Copy out each line below containing "That".
[Data shown]
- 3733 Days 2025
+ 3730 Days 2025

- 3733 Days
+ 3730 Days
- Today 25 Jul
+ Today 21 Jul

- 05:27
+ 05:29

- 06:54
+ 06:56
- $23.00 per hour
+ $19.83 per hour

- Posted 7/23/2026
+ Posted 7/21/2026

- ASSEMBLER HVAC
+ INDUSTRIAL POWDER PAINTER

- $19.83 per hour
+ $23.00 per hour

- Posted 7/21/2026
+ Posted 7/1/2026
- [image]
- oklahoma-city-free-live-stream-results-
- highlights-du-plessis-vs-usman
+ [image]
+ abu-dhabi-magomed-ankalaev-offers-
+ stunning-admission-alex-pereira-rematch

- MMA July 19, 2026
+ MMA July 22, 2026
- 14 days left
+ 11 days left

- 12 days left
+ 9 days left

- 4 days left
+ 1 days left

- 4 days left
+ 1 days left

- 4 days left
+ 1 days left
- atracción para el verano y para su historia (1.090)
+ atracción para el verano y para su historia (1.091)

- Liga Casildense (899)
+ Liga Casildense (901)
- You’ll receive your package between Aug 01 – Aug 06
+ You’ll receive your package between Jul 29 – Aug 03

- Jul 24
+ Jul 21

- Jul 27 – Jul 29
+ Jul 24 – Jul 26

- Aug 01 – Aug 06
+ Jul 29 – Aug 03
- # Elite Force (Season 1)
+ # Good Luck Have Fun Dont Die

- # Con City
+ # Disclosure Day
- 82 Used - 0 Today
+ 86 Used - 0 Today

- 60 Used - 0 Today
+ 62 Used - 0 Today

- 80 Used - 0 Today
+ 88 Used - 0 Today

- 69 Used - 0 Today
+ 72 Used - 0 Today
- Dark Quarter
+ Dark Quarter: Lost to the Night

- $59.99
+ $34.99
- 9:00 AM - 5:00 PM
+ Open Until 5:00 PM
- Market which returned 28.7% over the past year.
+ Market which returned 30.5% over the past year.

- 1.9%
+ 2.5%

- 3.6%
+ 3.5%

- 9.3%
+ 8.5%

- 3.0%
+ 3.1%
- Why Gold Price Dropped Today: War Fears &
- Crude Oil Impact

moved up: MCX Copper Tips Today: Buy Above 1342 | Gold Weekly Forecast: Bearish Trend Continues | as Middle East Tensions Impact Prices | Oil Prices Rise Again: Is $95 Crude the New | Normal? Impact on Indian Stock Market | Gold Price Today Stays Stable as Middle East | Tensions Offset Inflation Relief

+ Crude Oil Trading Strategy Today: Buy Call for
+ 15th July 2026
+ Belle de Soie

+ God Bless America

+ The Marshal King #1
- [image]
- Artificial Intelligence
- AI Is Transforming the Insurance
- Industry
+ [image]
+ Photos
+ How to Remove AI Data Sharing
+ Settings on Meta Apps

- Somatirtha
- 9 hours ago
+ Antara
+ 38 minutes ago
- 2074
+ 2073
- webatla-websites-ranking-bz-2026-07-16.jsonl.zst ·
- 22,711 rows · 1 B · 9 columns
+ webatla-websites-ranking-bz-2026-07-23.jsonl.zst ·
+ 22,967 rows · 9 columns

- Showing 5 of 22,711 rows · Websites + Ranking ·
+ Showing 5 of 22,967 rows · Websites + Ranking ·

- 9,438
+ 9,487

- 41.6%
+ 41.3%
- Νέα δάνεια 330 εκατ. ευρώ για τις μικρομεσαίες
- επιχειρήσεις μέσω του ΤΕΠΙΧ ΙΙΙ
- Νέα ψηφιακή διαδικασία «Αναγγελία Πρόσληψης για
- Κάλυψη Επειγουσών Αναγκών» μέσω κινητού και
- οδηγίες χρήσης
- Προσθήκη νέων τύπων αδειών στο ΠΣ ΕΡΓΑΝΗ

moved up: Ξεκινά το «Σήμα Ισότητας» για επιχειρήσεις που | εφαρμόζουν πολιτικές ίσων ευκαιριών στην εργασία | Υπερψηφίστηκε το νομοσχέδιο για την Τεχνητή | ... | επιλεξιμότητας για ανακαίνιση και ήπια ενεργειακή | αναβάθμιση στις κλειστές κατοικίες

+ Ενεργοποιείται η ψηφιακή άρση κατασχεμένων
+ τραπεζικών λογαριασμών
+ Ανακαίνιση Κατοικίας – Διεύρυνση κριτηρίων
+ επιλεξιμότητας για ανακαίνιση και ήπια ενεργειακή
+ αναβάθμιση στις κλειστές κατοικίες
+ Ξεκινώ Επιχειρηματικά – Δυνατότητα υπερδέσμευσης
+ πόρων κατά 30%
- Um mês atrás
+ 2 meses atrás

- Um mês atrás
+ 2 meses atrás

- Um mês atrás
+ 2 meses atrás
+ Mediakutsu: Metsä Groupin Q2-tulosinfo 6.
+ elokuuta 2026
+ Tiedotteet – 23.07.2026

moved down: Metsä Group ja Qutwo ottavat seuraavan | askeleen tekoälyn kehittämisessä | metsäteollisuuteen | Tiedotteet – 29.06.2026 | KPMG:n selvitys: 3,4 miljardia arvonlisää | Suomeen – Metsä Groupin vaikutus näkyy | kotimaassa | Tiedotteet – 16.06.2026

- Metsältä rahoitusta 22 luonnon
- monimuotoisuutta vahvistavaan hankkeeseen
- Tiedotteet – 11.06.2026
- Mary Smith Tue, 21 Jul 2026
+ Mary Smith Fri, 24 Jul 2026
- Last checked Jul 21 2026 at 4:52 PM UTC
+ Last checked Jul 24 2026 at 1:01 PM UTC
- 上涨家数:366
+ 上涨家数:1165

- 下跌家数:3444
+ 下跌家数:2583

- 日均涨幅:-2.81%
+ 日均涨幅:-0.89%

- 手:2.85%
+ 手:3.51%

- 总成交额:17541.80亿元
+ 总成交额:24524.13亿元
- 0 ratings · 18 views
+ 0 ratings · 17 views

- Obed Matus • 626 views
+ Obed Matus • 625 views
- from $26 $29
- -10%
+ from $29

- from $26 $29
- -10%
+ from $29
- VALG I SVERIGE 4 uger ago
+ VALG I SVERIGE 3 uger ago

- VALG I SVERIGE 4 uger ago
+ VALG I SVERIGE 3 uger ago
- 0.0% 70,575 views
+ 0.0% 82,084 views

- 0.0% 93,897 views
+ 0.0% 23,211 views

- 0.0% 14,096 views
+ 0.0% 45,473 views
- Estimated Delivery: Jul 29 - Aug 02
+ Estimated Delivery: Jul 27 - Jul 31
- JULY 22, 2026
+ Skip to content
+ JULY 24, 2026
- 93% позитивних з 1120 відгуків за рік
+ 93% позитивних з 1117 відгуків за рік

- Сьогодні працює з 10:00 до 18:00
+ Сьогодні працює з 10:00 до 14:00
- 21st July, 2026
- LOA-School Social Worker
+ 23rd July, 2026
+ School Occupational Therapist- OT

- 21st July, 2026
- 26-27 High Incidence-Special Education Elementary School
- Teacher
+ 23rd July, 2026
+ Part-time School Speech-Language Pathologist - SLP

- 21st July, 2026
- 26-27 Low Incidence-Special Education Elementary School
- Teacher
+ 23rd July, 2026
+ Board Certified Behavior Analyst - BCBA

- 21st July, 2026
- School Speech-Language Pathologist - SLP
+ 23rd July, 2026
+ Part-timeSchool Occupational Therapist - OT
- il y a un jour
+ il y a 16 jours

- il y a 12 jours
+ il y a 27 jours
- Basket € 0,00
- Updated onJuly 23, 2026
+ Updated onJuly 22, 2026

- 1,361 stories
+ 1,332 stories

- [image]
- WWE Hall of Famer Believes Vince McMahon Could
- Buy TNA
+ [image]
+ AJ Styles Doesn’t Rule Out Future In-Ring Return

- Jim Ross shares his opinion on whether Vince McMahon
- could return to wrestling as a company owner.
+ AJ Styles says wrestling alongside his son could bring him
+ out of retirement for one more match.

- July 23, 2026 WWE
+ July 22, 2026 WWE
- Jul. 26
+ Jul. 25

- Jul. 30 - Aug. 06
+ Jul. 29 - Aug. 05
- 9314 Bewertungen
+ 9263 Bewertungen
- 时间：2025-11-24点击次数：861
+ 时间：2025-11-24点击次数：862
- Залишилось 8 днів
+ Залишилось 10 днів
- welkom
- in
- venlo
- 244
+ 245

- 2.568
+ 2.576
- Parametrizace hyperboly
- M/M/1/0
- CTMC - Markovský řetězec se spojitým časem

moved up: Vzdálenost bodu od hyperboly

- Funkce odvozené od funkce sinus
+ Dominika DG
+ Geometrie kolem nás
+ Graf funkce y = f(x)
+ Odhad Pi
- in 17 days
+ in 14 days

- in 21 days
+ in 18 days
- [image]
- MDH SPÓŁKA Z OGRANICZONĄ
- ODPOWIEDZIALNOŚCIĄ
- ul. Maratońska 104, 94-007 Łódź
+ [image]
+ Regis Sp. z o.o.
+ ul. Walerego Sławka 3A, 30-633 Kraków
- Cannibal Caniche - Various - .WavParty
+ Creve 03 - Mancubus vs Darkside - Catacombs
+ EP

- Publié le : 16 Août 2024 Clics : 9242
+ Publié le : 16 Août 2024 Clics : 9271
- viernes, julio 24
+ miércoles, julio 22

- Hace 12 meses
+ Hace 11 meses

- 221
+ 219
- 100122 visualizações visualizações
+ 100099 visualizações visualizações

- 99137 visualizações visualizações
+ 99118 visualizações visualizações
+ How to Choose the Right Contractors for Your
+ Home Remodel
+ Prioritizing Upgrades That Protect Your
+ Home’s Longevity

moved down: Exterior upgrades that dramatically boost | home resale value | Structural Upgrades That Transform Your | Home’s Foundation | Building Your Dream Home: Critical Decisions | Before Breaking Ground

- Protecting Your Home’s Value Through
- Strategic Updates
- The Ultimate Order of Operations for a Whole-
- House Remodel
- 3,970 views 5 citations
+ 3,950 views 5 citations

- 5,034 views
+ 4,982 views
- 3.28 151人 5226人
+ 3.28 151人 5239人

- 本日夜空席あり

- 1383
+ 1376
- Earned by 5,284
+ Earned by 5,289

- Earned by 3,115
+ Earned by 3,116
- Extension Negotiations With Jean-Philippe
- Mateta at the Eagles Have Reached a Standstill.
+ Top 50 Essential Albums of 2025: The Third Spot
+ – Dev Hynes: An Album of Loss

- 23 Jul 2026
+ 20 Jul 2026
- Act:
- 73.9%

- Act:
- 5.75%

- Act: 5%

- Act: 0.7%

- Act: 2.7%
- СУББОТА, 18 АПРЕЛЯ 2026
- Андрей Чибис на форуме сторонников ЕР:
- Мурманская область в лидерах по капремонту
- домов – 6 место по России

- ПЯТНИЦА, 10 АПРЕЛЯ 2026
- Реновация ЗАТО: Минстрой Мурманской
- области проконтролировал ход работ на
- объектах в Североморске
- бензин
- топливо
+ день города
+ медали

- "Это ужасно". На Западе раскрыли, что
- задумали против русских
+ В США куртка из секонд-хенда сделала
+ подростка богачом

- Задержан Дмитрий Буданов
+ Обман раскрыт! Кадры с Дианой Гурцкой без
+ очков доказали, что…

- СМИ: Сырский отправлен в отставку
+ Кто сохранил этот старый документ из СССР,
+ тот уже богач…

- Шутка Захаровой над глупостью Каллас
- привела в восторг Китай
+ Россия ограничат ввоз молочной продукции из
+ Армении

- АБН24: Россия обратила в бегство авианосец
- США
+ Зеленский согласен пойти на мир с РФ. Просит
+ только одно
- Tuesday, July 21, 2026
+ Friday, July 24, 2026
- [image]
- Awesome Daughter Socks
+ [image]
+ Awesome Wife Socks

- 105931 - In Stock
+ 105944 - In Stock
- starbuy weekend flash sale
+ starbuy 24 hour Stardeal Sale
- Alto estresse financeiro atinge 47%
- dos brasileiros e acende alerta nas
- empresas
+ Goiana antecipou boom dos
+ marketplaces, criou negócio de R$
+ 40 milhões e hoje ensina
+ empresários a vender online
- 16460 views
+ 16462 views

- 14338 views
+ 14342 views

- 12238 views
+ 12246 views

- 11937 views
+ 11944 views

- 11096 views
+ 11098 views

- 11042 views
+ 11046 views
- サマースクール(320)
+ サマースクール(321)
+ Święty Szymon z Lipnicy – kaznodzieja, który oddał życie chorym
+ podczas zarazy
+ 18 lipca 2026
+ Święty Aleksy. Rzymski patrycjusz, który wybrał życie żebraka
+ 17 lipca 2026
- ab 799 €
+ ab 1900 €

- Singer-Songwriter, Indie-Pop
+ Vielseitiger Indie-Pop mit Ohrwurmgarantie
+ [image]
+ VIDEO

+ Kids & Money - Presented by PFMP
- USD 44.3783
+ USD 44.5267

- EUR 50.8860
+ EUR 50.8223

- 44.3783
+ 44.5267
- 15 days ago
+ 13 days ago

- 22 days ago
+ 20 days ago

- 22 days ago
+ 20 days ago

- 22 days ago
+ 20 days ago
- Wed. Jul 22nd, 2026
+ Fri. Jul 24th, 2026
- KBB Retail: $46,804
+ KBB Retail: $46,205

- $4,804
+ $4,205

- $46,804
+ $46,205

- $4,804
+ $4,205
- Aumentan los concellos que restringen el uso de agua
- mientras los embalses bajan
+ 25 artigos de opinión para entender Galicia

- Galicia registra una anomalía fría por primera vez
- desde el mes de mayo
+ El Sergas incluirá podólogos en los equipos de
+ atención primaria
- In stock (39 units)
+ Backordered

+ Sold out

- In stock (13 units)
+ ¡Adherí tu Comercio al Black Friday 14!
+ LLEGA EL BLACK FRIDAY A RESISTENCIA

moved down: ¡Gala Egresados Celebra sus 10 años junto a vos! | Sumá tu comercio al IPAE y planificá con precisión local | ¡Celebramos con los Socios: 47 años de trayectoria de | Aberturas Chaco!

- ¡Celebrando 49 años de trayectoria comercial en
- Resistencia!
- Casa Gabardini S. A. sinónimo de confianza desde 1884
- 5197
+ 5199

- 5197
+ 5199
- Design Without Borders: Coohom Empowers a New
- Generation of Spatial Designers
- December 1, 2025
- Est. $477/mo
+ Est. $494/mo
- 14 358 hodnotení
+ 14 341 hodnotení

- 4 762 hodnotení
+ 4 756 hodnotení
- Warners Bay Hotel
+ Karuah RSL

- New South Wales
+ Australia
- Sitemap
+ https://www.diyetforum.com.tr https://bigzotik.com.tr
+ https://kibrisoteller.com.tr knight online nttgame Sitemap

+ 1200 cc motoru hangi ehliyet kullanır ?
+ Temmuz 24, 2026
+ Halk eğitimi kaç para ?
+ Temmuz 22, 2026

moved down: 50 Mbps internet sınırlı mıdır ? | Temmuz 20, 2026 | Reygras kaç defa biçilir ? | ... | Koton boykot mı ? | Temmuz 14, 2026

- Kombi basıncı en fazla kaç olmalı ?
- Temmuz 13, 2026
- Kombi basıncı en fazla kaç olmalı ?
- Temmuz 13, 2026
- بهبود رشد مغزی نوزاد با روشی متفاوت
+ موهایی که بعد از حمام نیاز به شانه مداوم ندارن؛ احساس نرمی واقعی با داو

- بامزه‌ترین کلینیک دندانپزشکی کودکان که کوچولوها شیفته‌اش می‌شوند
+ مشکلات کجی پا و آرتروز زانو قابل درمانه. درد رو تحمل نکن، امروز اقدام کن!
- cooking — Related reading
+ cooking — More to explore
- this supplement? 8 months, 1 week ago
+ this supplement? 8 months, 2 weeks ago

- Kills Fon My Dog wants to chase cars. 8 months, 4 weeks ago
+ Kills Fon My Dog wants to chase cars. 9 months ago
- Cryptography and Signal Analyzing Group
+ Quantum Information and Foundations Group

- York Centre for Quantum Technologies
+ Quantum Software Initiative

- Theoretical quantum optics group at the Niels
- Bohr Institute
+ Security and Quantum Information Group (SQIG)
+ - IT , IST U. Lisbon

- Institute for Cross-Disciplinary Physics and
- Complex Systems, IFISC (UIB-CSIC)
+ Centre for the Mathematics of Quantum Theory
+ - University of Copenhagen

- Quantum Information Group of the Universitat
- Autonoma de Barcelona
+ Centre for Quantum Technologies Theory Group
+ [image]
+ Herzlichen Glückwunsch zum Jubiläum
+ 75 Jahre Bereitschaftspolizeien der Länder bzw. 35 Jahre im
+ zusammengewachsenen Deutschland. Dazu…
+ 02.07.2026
[/Data shown]
**Output of the task**
+ Prioritizing Upgrades That Protect Your
moved down: Exterior upgrades that dramatically boost | home resale value | Structural Upgrades That Transform Your | Home’s Foundation | Building Your Dream Home: Critical Decisions | Before Breaking Ground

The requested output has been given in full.